Risolvere andando alla radice del problema; un metodo decisamente fuori moda ma che in politica potrebbe ancora dare qualche frutto.
Da rabbia e frustrazione proviene una progressiva indifferenza. Pensare alla politica, da anni, crea questo loop; è una mia personale sensazione.
Sento snocciolare cifre di stipendi, elenchi di benefici, numeri della casta. Poi ogni tanto sfoglio i curriculum di chi siede in Parlamento e in Senato, li ascolto parlare.
Per Platone e per Aristotele alla classe dei governanti doveva essere destinata l’élite della popolazione; sempre per i due filosofi greci questa particolarissima classe doveva svolgere un tirocinio che durava cinquanta anni ed essere addestrata soprattutto nella filosofia, nell’arte del buon vivere applicata alla comunità.
Non è che ci siamo dimenticati di tutto questo. Non lo abbiamo mai saputo. Almeno dai tempi dell’impero romano le cose vanno diversamente.
La società contemporanea si affanna a rincorrere ladruncoli con leggi e azioni dei magistrati ma gli sfugge una verità incontestabile: sta potando la pianta malata.
Sembriamo non imparare dall’esperienza. La classe politica contemporanea è forse molto diversa da quella dei tempi di tangentopoli? I fatti sembrerebbero rispondere in maniera precisa.
Ma allora forse è il caso che si risolva un equivoco fondamentale. Il fatto che i politici siano eletti dai cittadini non vuol dire che devono essere come loro; e il fatto che il popolo sia sovrano non vuol dire che può mandare al potere qualsiasi improvvisato mascalzone desideri.
Oggi si è posizionato l’ultimo tassello di una profezia che potevamo leggere dodici anni fa nelle storie personali di Berlusconi e di Bossi. Era tutto già lì per chi voleva identificare quanta fibra morale c’era nei leader dei movimenti che avrebbero governato l’Italia nei dieci anni successivi (portandola placidamente al baratro in cui ci troviamo oggi).

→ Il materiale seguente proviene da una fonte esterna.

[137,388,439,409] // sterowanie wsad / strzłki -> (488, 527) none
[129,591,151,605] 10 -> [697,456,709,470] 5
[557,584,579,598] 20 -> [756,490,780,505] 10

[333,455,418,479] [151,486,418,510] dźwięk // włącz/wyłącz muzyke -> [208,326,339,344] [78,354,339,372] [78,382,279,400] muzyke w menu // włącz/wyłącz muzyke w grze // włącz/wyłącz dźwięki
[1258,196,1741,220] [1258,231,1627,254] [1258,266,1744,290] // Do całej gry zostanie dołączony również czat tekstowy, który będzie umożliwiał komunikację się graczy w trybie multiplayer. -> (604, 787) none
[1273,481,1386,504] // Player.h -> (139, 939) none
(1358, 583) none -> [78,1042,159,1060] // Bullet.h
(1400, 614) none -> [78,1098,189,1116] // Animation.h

Parlo con persone che additano il suffragio universale come il vero responsabile di questo disastro; non ne sono sicuro, penso però che il cancro che da anni perseguita l’Italia stia proprio qui, nell’incontro di due pratiche decisamente discutibili: pressoché chiunque disponga di denaro e di un piano valido può cercare di farsi eleggere, ogni elettore può votare liberamente qualsiasi sia la sua preparazione. E’ ora che ci si desti da questo sogno di iper-democrazia e si pongano dei paletti, per il nostro bene non credo si possa aspettare oltre.
Non trovo niente di scandaloso in nessuna delle due proposte che ora scriverò di seguito. Ma se sbaglio sono pronto ad ascoltare le argomentazioni di chiunque, io intanto snocciolo le mie di argomentazioni. Le due misure possono essere alternative, tuttavia il miglior risultato si ottiene sicuramente impiegandole entrambe.

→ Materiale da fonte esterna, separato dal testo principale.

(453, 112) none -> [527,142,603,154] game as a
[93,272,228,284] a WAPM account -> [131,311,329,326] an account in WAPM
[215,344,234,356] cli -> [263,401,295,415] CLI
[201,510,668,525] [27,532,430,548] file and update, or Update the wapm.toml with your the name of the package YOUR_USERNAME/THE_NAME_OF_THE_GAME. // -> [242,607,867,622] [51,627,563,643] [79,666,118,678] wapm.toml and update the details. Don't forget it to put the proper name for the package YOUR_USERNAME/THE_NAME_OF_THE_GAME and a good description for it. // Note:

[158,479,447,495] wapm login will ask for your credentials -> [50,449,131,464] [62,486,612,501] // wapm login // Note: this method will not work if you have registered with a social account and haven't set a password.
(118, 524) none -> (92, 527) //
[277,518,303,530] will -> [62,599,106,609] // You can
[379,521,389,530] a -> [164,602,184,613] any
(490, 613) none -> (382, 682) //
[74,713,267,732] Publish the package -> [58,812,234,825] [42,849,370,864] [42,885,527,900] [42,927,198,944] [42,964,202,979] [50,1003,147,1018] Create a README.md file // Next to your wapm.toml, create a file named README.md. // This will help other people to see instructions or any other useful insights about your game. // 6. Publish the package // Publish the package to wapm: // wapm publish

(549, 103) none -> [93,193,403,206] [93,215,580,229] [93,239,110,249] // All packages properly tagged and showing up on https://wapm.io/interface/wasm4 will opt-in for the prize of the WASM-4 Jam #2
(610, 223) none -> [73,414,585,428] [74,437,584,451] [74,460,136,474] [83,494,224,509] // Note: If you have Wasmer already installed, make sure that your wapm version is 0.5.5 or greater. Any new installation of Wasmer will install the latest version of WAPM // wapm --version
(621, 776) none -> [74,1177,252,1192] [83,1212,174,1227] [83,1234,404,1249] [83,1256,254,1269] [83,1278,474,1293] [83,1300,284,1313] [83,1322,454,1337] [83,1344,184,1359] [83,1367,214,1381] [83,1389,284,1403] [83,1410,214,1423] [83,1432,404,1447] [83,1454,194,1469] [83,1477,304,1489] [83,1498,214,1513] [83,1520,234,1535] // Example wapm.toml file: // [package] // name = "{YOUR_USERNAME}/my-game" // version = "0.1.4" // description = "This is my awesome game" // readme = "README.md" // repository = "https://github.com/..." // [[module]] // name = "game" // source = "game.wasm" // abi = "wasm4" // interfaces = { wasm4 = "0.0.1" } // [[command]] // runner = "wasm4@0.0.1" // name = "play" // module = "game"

1) Il voto è valido solamente se accompagnato dalla compilazione di apposito questionario in cui l’elettore raggiunge un punteggio prestabilito. Il questionario verte su elementari principi democratici e sulla conoscenza delle principali questioni in cui si dibatte il paese. Tale misura è ovviamente destinata a sollevare un enorme polverone mediatico ma in una corretta discussione razionale mi sembra inappuntabile.
Anticostituzionale? Forse, ma la costituzione non l’ha scritta Dio e il miglioramento delle regole del vivere civile è un principio fondamentale per il progresso umano.
Il diritto di voto non è un diritto assoluto né assolutamente garantito. La gestione della cosa pubblica è sì una cosa che ci riguarda tutti, ma proprio per questo le decisioni relative a questo macro-argomento vanno prese con coscienza e preparazione. Altrimenti, semplicemente, si arriva a soluzioni inefficienti, partecipate da tutti, ma inefficienti; e di questa bella consolazione, di essere arrivati all’orlo del baratro come stato, ma esserci arrivati democraticamente, cosa ne facciamo?
Perché il voto di una persona informata, appassionata, coscienziosa deve valere quanto quella del teppistello ventenne la cui dieta mediatica non prevede alcun alimento culturalmente valido ai fini di una scelta politica?
Potrei fare decine di esempi in cui decisioni efficienti ed efficaci semplicemente non possono provenire da un sondaggio totale della popolazione coinvolta nella questione, ma devono per forza provenire dall’élite informata e sufficientemente preparata. Nello sport, nel business, nella vita familiare…
Il principio democratico va tradotto da “tutti votano” a “tutti possono votare fintanto che dimostrano di esserne capaci”.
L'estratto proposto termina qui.